_What the exercise asks_
The answer must be an exact copy of the entries that follow, with all images removed.

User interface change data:
╭──

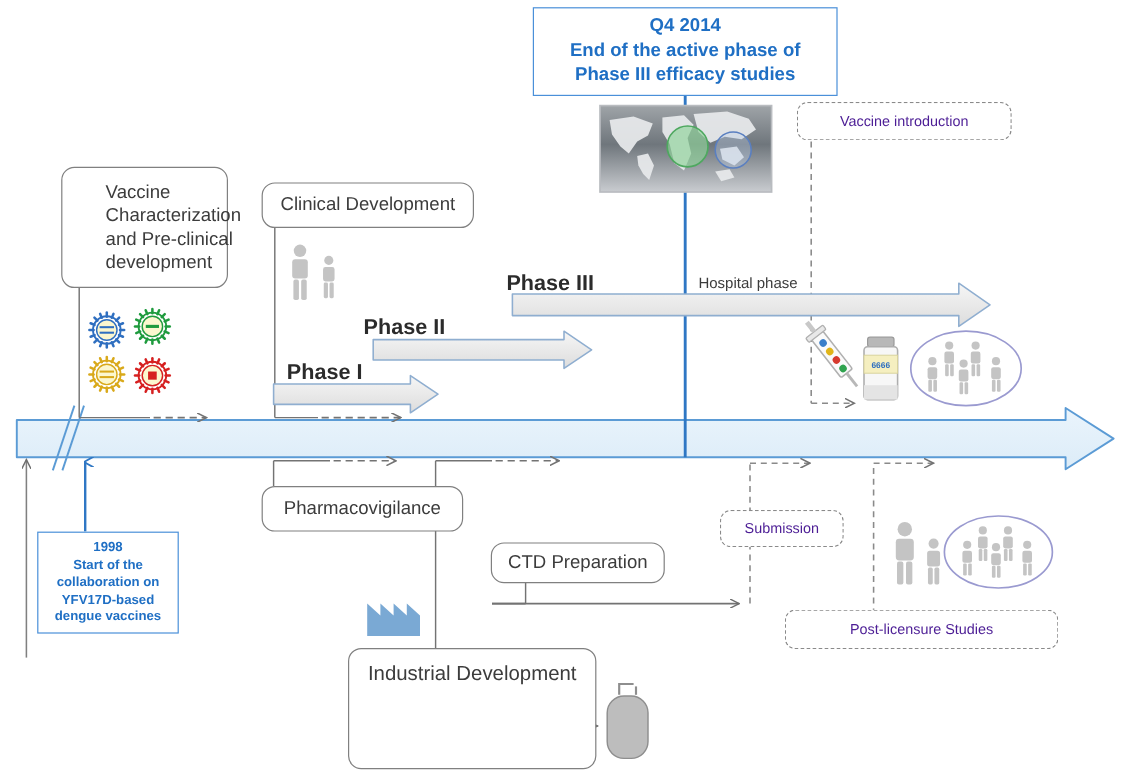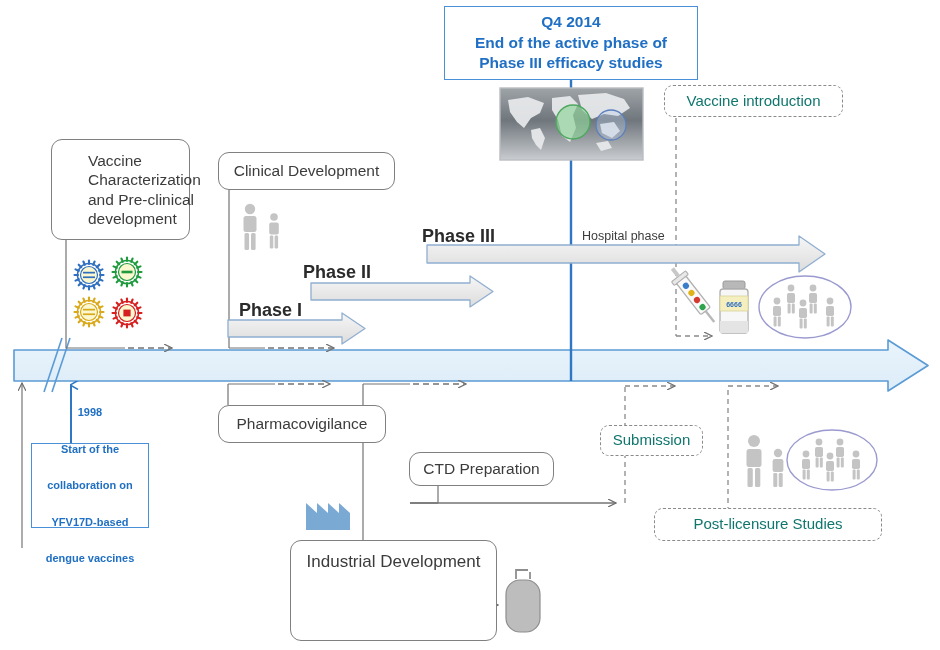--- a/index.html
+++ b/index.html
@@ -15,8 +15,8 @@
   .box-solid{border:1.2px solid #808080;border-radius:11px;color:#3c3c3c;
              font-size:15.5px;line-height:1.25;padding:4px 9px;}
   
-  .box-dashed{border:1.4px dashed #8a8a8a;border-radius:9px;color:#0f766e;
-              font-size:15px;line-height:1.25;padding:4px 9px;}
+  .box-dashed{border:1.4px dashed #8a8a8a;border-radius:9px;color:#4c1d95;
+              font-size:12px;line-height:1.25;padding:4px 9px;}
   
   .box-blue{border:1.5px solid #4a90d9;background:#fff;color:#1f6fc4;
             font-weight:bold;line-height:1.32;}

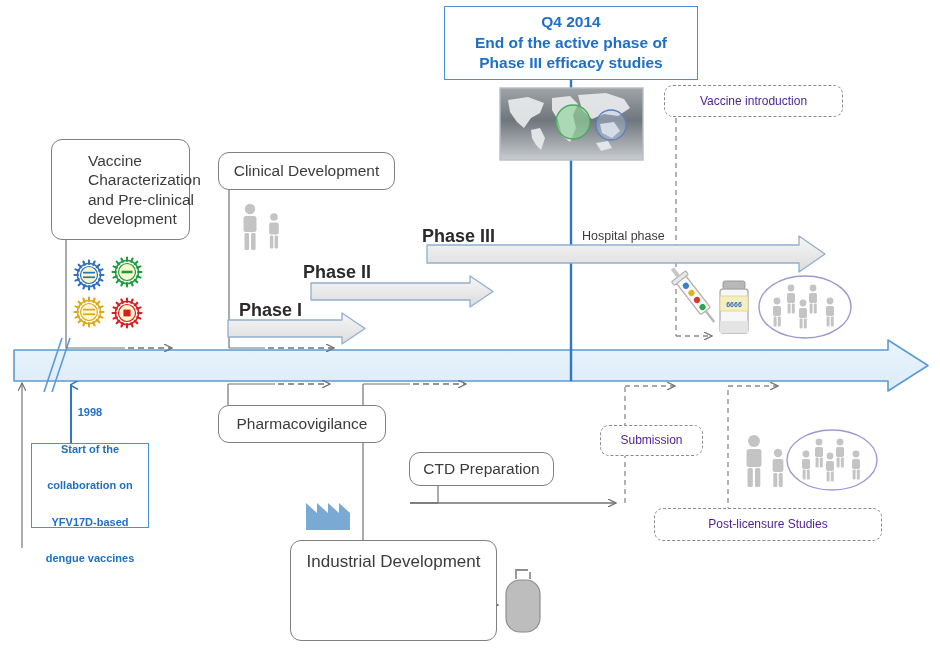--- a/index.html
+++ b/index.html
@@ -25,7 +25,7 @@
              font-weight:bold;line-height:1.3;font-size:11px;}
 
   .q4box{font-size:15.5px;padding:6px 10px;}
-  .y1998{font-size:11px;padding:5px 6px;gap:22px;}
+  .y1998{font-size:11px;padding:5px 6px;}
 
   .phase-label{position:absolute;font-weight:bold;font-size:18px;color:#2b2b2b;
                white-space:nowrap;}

╰──

_Final answer_
--- a/index.html
+++ b/index.html
@@ -15,8 +15,8 @@
   .box-solid{border:1.2px solid #808080;border-radius:11px;color:#3c3c3c;
              font-size:15.5px;line-height:1.25;padding:4px 9px;}
   
-  .box-dashed{border:1.4px dashed #8a8a8a;border-radius:9px;color:#0f766e;
-              font-size:15px;line-height:1.25;padding:4px 9px;}
+  .box-dashed{border:1.4px dashed #8a8a8a;border-radius:9px;color:#4c1d95;
+              font-size:12px;line-height:1.25;padding:4px 9px;}
   
   .box-blue{border:1.5px solid #4a90d9;background:#fff;color:#1f6fc4;
             font-weight:bold;line-height:1.32;}

--- a/index.html
+++ b/index.html
@@ -25,7 +25,7 @@
              font-weight:bold;line-height:1.3;font-size:11px;}
 
   .q4box{font-size:15.5px;padding:6px 10px;}
-  .y1998{font-size:11px;padding:5px 6px;gap:22px;}
+  .y1998{font-size:11px;padding:5px 6px;}
 
   .phase-label{position:absolute;font-weight:bold;font-size:18px;color:#2b2b2b;
                white-space:nowrap;}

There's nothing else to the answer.